Title: Blair Fearless
Author: SunBird
Email: Blairlistmom@hotmail.com
Archive: Yes
Date: June 18, 1998
Story Type: Gen
Series or Sequel: No
Pairing: Non-sexual
Web site: Hopefully it gets in the Archive.*dances about* I get to be first. :) http://www.geocities.com/TelevisionCity/Studio/8442/
Beta-reader(s): I thank Marag for jumping up and volunteering. She took my plea to be forgiving and ignored it completely, making this a better story. *passes her the coveted Golden Doughnut* I'd also like to thank coZmo, who didn't beta-read. She may not have looked over the story, but knowing my fellow English major would be reading made me work harder.
Warnings/Notes: This is a Sentinel fairytale, but not a reply to the fairytale challenge. It is a re-telling of the Grimm's fairytale 'The Boy Who Did Not Fear'. I also saw it retold with the title Billy Fearless. If this isn't your type of genre, then you will not like it. It's cute the way TeddyBlair Pirate was. There is NO sex in this story. There is NO slash implied. Comments and compliments can be sent to me at blairlistmom@hotmail.com Flames and really hard stares will be laughed at.
Summary: Blair learns what fear is.
Disclaimer: I do not own these characters. They belong to PetFly and Paramount. The story plot idea came from a Grimm's fairytale. I make no money on the writing and distribution of this story. However, if Paramount and PetFly are done with the characters, I have first dibs. ;)

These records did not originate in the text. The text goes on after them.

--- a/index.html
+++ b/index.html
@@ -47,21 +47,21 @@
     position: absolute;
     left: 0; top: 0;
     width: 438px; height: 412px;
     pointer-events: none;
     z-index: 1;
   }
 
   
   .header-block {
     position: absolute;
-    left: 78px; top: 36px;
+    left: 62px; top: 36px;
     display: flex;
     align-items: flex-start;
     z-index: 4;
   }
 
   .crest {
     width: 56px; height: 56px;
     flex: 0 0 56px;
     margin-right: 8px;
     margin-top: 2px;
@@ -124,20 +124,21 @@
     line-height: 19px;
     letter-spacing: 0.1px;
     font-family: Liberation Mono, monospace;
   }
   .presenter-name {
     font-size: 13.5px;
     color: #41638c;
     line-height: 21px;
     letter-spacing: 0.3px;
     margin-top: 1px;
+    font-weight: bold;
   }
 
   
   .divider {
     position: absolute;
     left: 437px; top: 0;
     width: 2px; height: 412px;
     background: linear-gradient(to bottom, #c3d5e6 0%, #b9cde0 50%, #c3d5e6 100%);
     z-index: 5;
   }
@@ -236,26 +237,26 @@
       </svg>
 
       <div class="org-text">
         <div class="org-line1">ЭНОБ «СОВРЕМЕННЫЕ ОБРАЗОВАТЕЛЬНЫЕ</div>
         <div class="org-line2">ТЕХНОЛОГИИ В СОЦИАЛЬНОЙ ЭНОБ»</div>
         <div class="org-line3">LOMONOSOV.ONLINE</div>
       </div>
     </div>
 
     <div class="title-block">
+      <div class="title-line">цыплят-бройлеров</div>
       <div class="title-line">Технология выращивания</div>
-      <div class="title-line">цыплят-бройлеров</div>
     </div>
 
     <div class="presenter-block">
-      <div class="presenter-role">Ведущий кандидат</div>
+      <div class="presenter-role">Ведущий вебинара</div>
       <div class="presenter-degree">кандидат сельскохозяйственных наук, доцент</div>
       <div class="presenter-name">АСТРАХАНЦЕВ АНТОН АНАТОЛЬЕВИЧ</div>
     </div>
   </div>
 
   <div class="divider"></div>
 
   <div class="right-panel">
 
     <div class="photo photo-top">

Once there lived a woman named Naomi, who had a child. She named him Blair, and loved the child, as he deserved. Blair had lived not as a son, but as Naomi's friend. So the boy-child had grown without fear of authority. She was a good protector, and he had no fear of being harmed. Mother and son lived as nomads, moving when they felt the urge. There was no fear of stagnation or isolation. There was always a place to be and a place to go. Blair, so lucky, had the love and friendship of his only parent and a world in which he was free. He had no fear at all. No fear none at all. He didn't even know what it felt like. "I fear I have raised you wrong," Naomi said one day. But Blair merely laughed at the silly statement she made. What, after all, was fear?

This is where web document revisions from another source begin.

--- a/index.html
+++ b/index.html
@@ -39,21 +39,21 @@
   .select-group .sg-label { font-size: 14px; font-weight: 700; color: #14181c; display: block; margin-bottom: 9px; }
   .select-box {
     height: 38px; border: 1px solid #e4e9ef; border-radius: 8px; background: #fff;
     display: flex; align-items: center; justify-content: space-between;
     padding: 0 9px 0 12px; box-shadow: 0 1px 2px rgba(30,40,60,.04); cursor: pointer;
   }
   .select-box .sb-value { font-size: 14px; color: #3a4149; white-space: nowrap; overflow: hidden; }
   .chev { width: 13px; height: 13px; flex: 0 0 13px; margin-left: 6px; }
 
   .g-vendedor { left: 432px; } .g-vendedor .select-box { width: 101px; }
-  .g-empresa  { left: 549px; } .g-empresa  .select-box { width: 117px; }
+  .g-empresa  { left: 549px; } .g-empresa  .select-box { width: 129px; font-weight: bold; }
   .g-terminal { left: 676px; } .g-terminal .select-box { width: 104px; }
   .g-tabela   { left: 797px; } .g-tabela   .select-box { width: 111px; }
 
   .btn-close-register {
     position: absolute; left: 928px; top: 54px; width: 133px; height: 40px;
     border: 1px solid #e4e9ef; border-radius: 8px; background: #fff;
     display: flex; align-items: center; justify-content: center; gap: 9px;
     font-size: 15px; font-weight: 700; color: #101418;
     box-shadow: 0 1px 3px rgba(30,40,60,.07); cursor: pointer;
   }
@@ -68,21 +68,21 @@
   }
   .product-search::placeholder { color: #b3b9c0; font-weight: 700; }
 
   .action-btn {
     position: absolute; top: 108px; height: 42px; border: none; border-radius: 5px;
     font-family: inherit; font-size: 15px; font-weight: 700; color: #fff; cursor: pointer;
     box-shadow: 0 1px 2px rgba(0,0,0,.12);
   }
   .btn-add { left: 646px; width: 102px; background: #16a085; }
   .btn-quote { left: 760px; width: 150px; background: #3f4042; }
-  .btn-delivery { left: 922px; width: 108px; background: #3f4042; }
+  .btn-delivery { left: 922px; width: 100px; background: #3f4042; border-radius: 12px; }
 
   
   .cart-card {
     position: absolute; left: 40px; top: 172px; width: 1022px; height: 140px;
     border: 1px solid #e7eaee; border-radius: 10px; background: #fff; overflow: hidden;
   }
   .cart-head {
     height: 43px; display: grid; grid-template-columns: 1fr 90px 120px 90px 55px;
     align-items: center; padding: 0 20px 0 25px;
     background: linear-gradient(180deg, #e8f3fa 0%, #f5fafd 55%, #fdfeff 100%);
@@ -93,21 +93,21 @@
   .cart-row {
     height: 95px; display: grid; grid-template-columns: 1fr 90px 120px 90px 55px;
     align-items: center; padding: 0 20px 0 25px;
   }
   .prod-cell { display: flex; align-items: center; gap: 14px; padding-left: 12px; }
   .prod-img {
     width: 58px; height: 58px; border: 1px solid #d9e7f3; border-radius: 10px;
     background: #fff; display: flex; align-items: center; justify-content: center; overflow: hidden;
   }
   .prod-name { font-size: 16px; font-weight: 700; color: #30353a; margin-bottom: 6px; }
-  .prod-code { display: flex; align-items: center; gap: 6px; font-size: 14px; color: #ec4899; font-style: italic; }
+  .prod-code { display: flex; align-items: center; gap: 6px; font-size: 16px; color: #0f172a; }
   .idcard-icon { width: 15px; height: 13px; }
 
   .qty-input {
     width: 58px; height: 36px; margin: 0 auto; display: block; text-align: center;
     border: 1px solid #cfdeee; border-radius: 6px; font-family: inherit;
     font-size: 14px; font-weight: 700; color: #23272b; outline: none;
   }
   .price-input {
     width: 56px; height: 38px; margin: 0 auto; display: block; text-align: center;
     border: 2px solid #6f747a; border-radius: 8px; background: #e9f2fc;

As the child grew to a young man, he saw that friendships ended. He worried that he could lose his parent-who-wasn't-a-parent. She was, after all, a friend. Naomi had many admirers, who craved to be her companions. But it wasn't fear yet, just worry. Blair watched, as he left behind people who were important to him, and he fretted that they would miss him less then he missed them. It wasn't a fear. He worried. Worry. Not fear.
"I'm afraid you have none of the proper friends a boy should have," Naomi said one day. She frowned when Blair laughed gleefully.
"But you are my friend, Naomi." he replied.
They lived thus, traveling and living together, and were joyously happy. Once in awhile, Naomi would voice her fears for her son, but he would only reply with laughter.
"I am afraid you will not laugh so when I'm gone," she said.
"You will never leave me." Blair answered her.
She only smiled, and it made Blair worry. Thus they lived, travelling and exploring together, and they were joyous.
Before the fear could come, Blair struck out on his own. At a worldly wise sixteen, he felt quite sure he could survive in the unknown. He traveled to the university to study with great thinkers, and there he found great knowledge. Blair hungered for what he didn't know; and had not realized until then, how one's opinion and understanding were as valuable as the facts he learned. He was insatiable, and the thinkers loved him. There was no fear to be had at the university. None that Blair could feel. No fear.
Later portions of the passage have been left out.